### [Task instructions]
Output, exactly and in full, only the lines from the one containing "font-size: 16px ->" to the last line of the data. Pictures should not appear.

### [Dataset records]

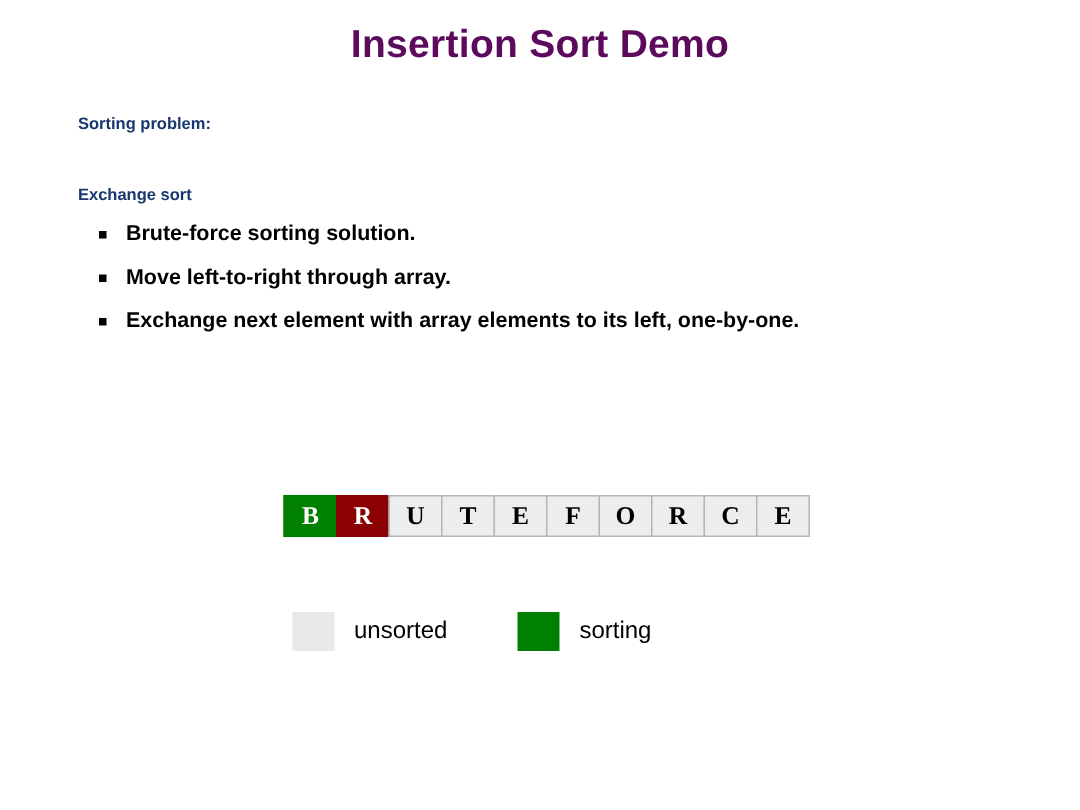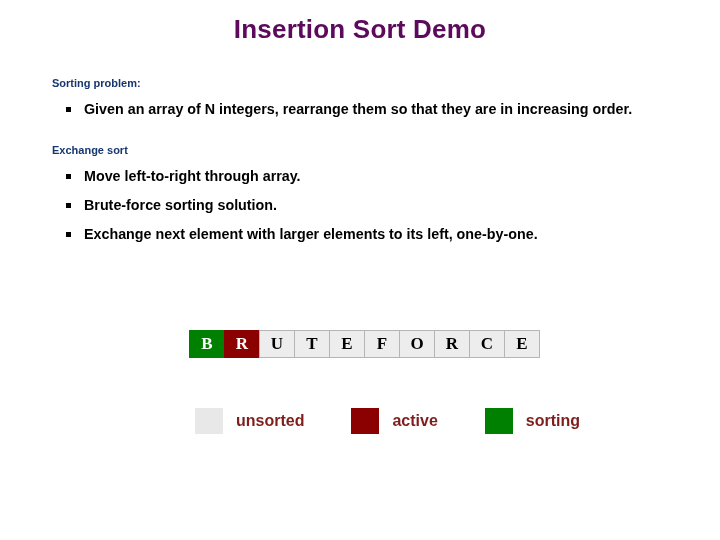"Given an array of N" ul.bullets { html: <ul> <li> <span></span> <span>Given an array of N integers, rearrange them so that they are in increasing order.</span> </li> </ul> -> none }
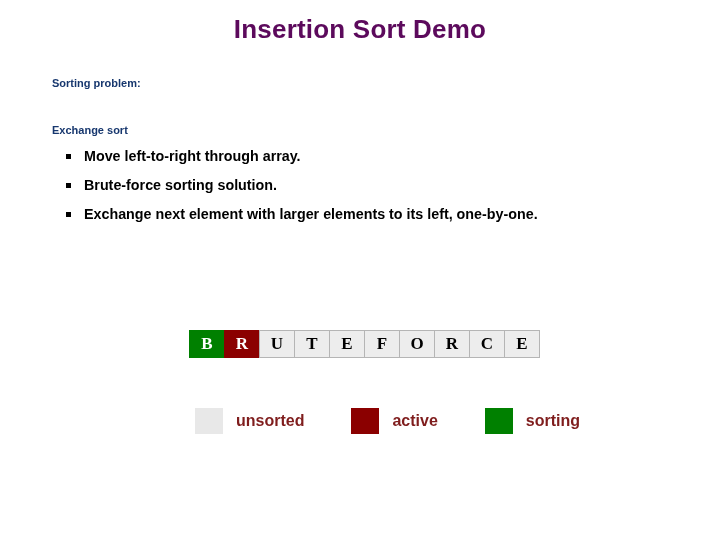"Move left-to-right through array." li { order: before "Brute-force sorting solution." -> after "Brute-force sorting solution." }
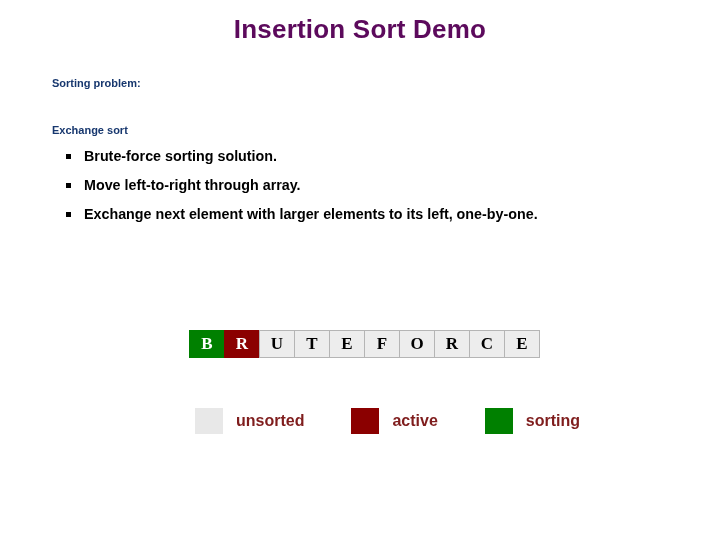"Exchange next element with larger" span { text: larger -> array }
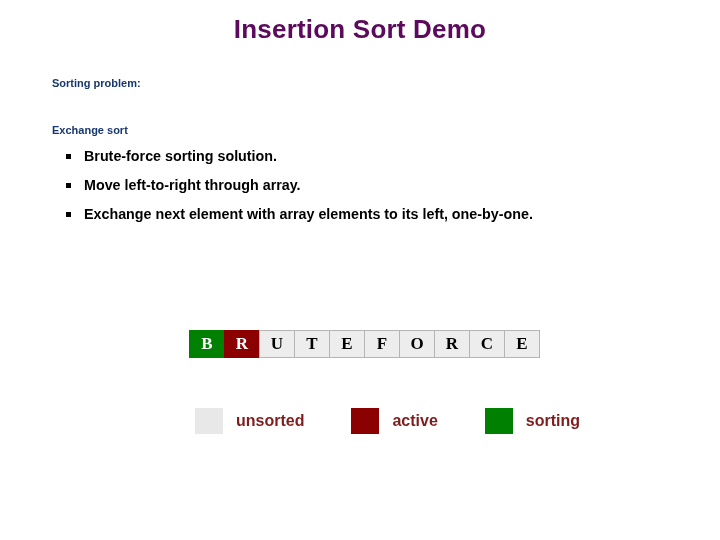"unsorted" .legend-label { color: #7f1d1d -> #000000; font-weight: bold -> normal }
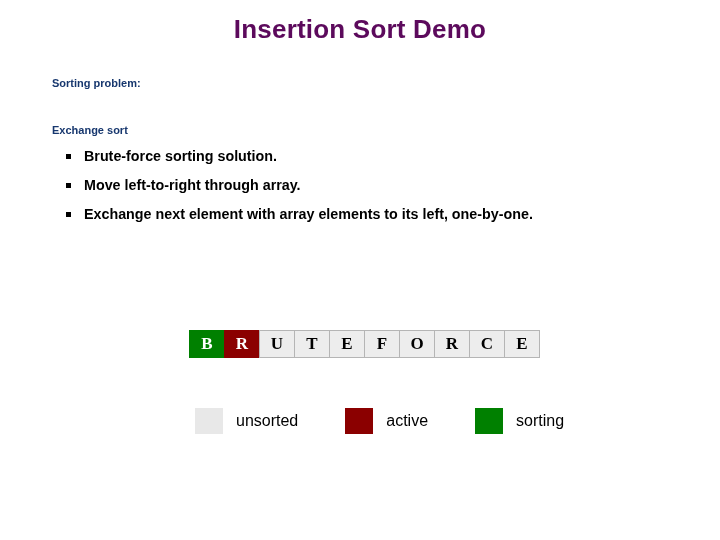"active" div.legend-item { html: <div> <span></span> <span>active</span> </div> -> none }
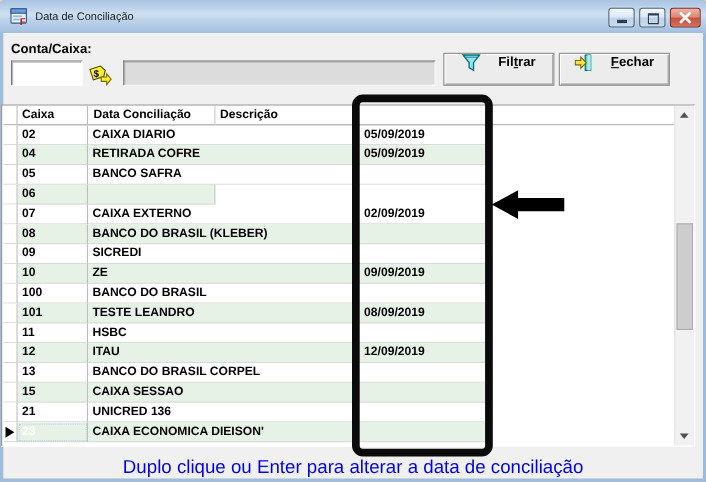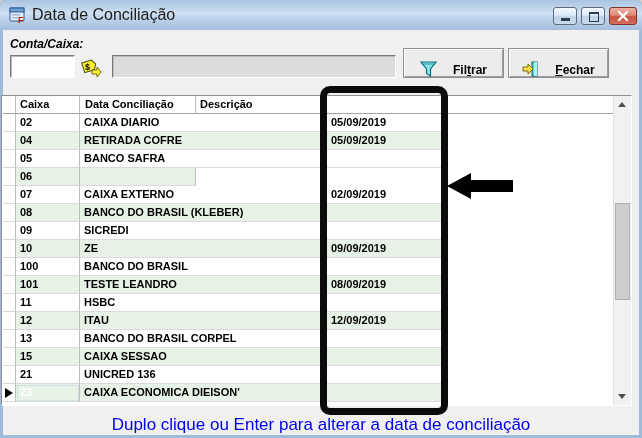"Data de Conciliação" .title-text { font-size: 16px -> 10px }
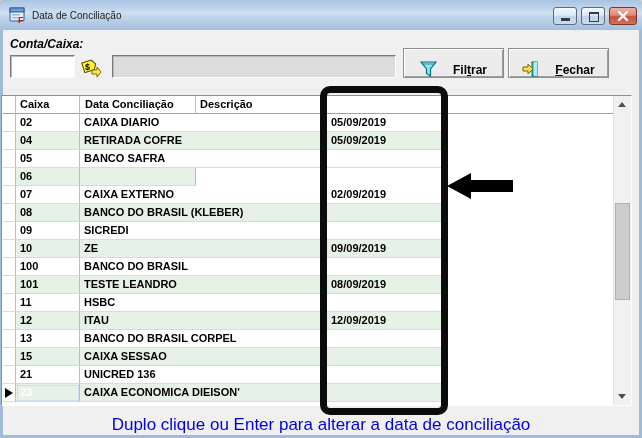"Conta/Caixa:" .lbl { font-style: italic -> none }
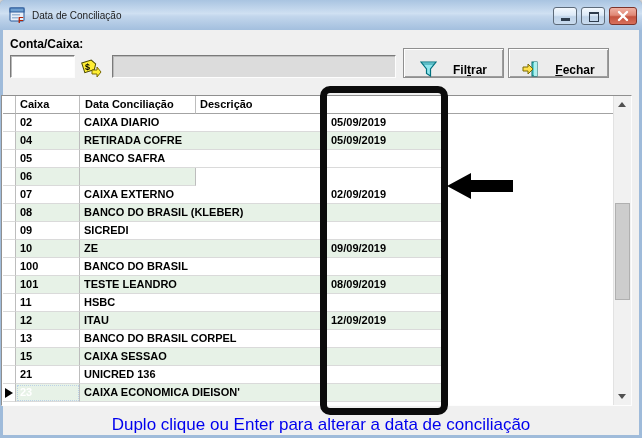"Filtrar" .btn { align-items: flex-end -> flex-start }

### [Solved exercise]
"Data de Conciliação" .title-text { font-size: 16px -> 10px }
"Conta/Caixa:" .lbl { font-style: italic -> none }
"Filtrar" .btn { align-items: flex-end -> flex-start }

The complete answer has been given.